▸ Edit difference data:
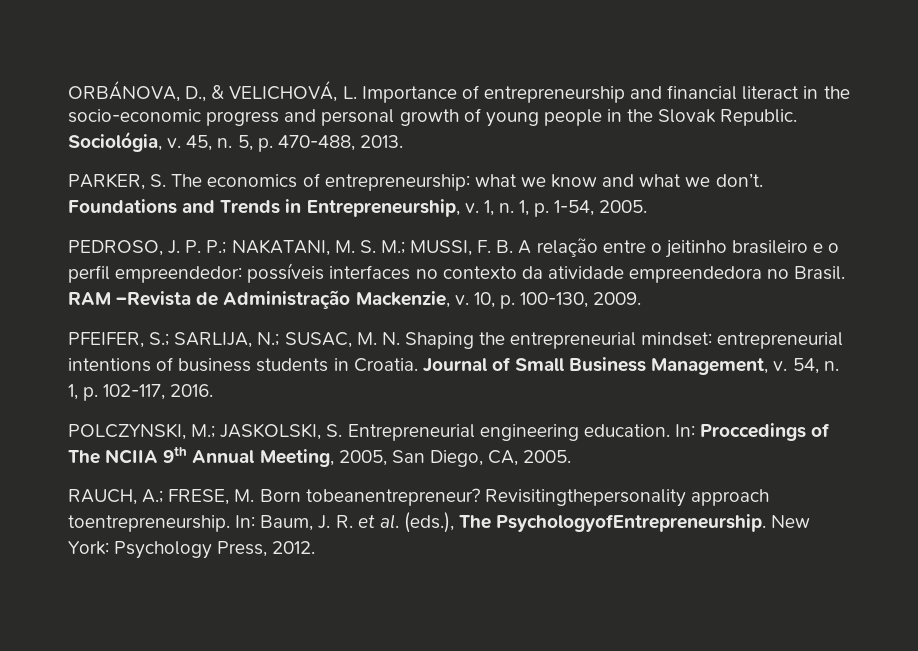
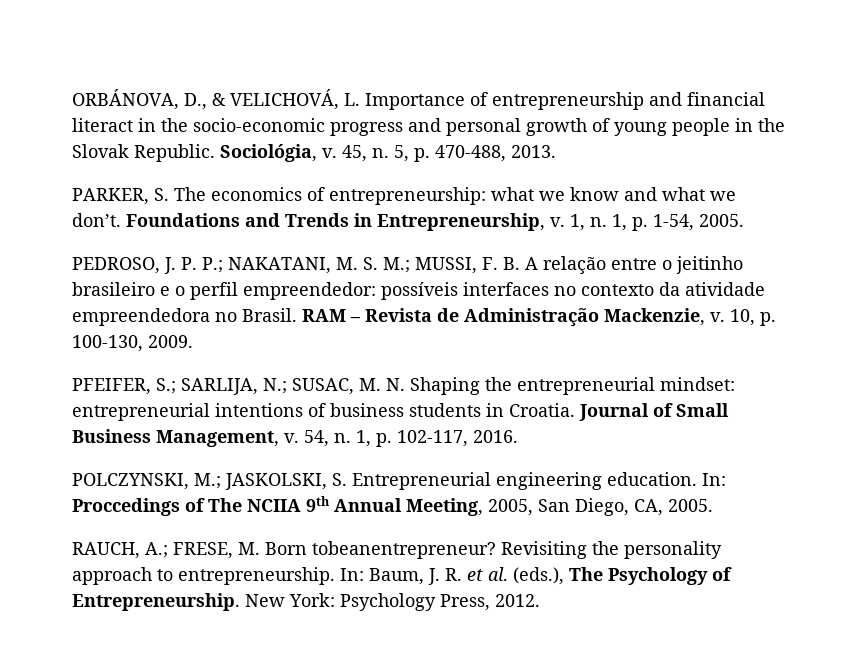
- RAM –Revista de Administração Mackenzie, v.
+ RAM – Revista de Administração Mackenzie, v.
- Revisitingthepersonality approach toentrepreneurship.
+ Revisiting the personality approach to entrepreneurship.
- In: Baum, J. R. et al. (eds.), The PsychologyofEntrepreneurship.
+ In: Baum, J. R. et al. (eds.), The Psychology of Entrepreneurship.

▸ PROBLEM TO WORK ON:
Your answer must be the full set of entries, set down exactly and without pictures.

▸ REPLY:
- RAM –Revista de Administração Mackenzie, v.
+ RAM – Revista de Administração Mackenzie, v.
- Revisitingthepersonality approach toentrepreneurship.
+ Revisiting the personality approach to entrepreneurship.
- In: Baum, J. R. et al. (eds.), The PsychologyofEntrepreneurship.
+ In: Baum, J. R. et al. (eds.), The Psychology of Entrepreneurship.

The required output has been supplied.